● **What the exercise asks**
Find the word "Balance" in the listing; pull out each line holding it.

● **Records provided**
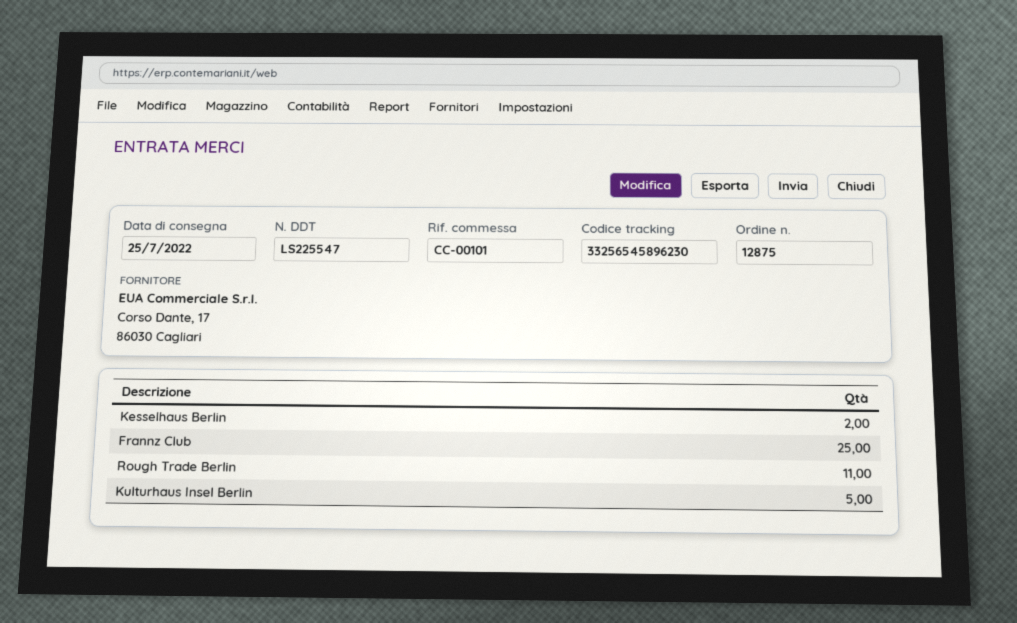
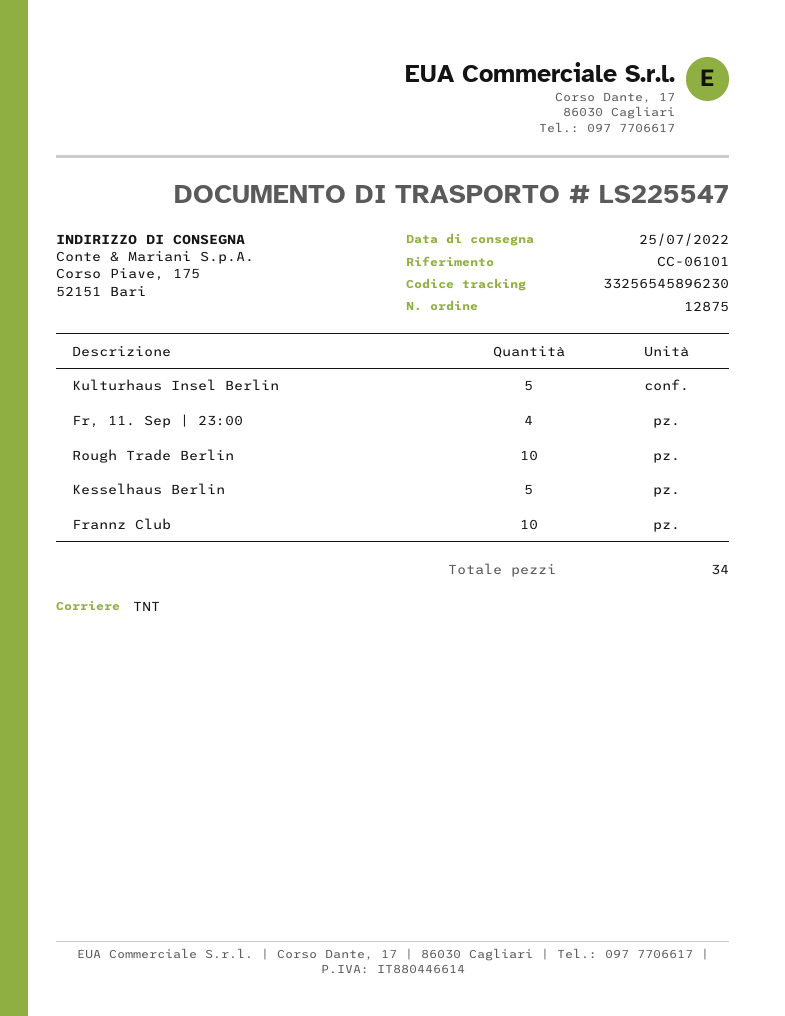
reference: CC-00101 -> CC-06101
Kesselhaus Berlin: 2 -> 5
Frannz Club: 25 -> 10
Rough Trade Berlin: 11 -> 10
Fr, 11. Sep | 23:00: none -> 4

==

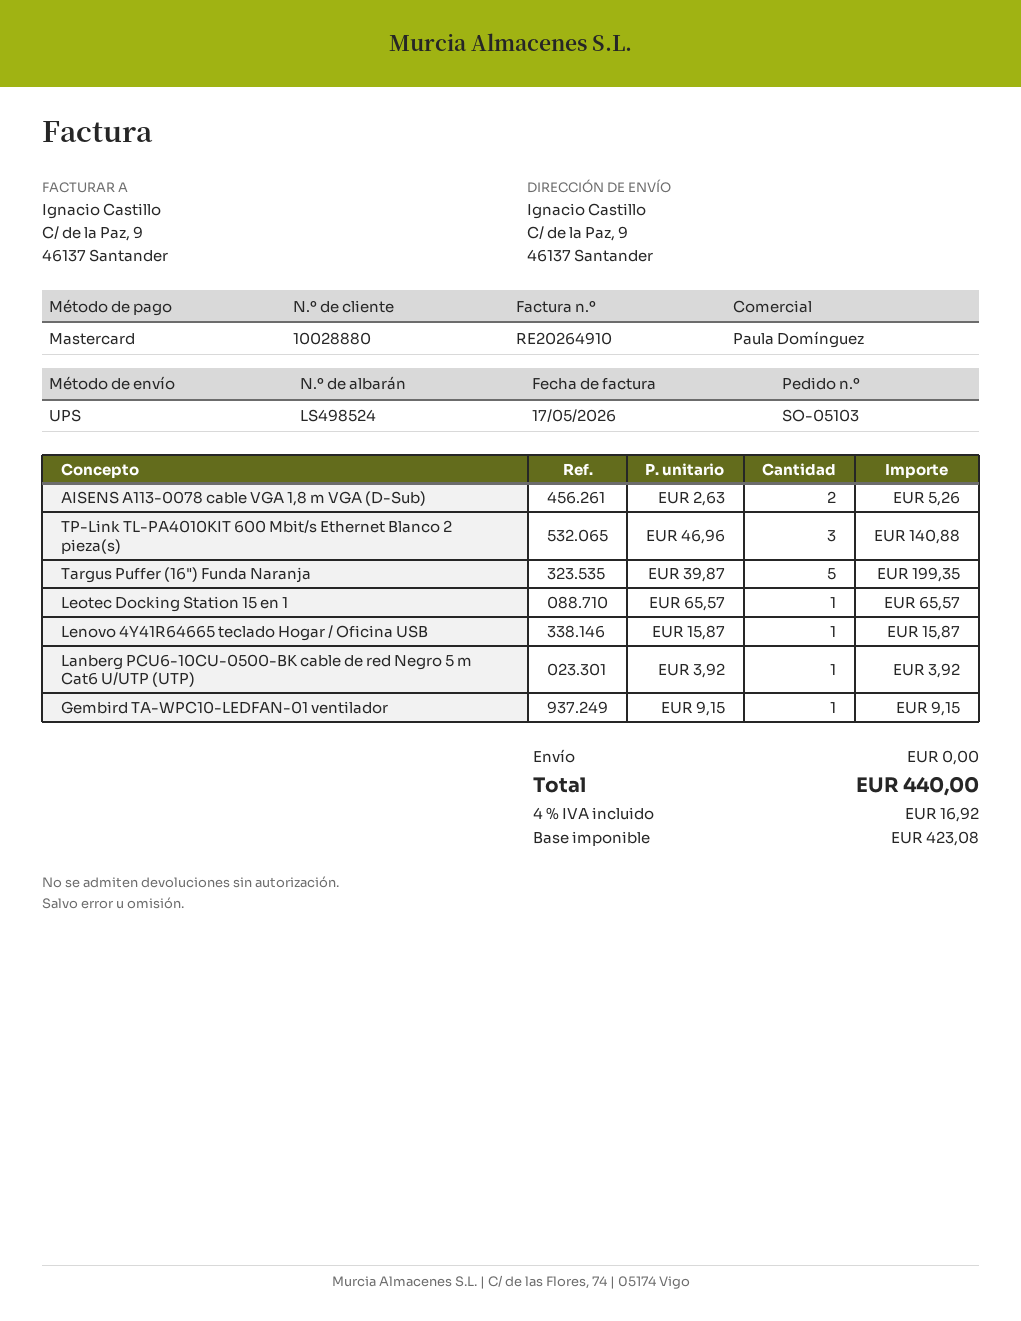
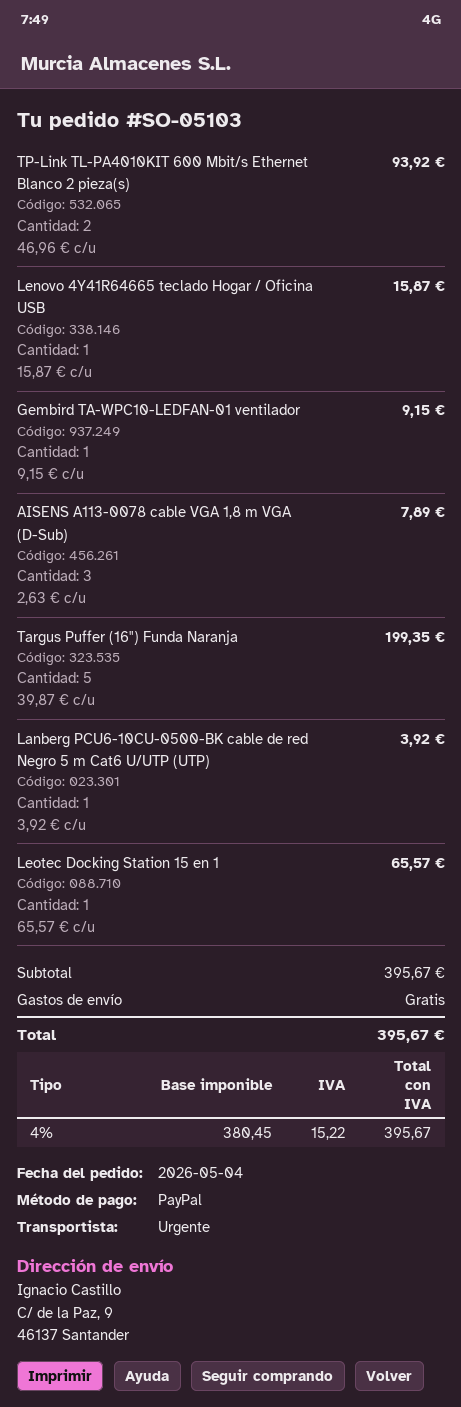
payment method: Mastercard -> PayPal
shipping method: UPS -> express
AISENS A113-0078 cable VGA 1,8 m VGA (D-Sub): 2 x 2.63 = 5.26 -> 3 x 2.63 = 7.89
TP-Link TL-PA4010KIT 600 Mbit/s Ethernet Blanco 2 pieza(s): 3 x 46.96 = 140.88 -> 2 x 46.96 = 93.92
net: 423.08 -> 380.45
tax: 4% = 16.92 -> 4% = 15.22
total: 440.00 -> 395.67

---

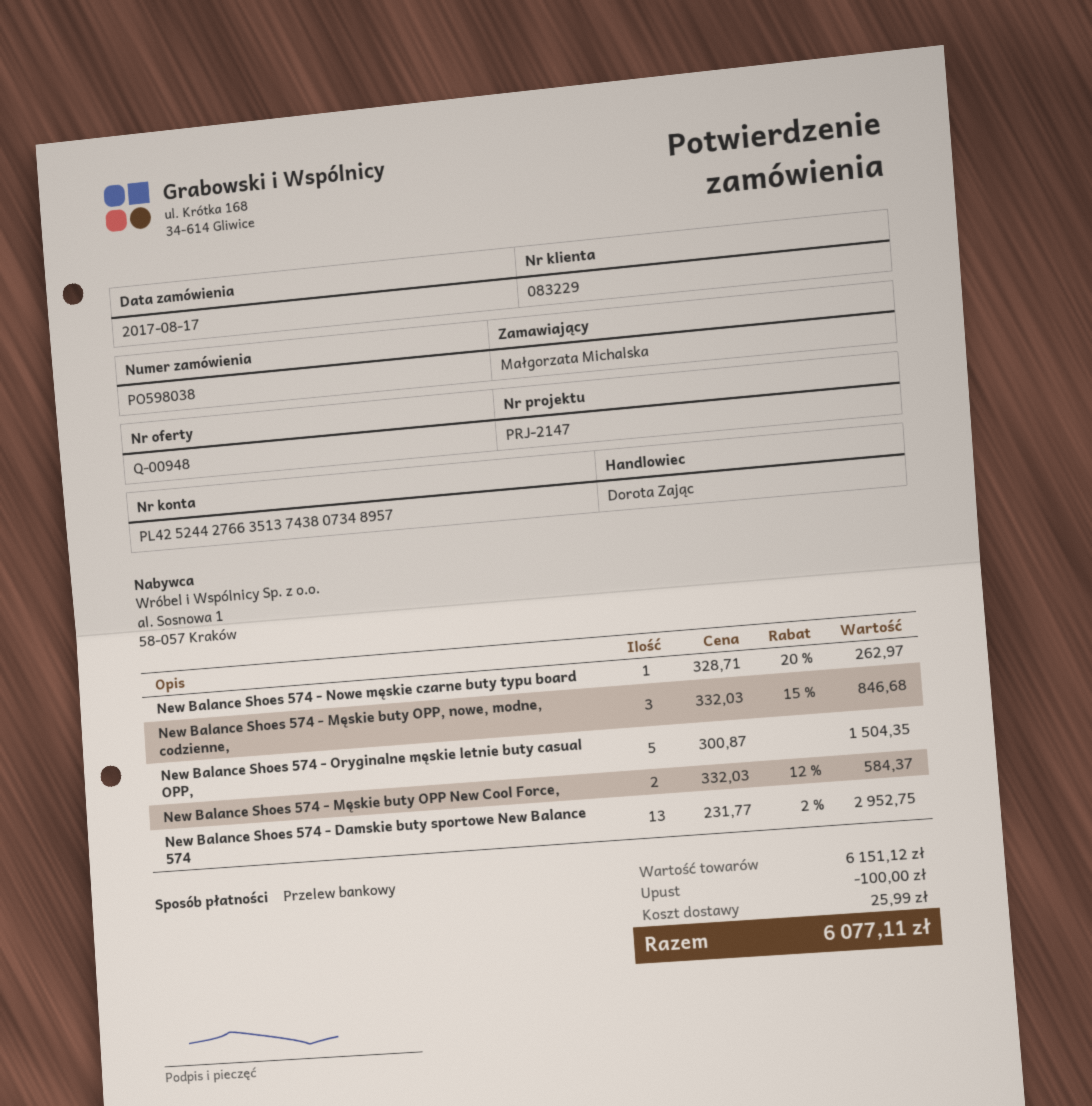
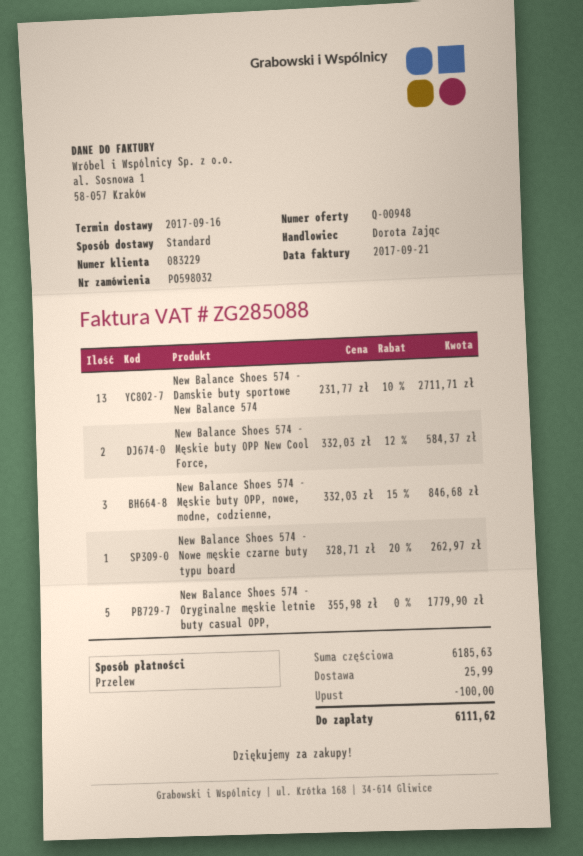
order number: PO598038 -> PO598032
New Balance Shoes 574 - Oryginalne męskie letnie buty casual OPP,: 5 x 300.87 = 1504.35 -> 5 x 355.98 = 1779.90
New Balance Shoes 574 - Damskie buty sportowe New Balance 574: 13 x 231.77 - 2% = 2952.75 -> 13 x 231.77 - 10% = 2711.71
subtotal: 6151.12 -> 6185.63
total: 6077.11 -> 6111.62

● **Solution for this exercise**
New Balance Shoes 574 - Oryginalne męskie letnie buty casual OPP,: 5 x 300.87 = 1504.35 -> 5 x 355.98 = 1779.90
New Balance Shoes 574 - Damskie buty sportowe New Balance 574: 13 x 231.77 - 2% = 2952.75 -> 13 x 231.77 - 10% = 2711.71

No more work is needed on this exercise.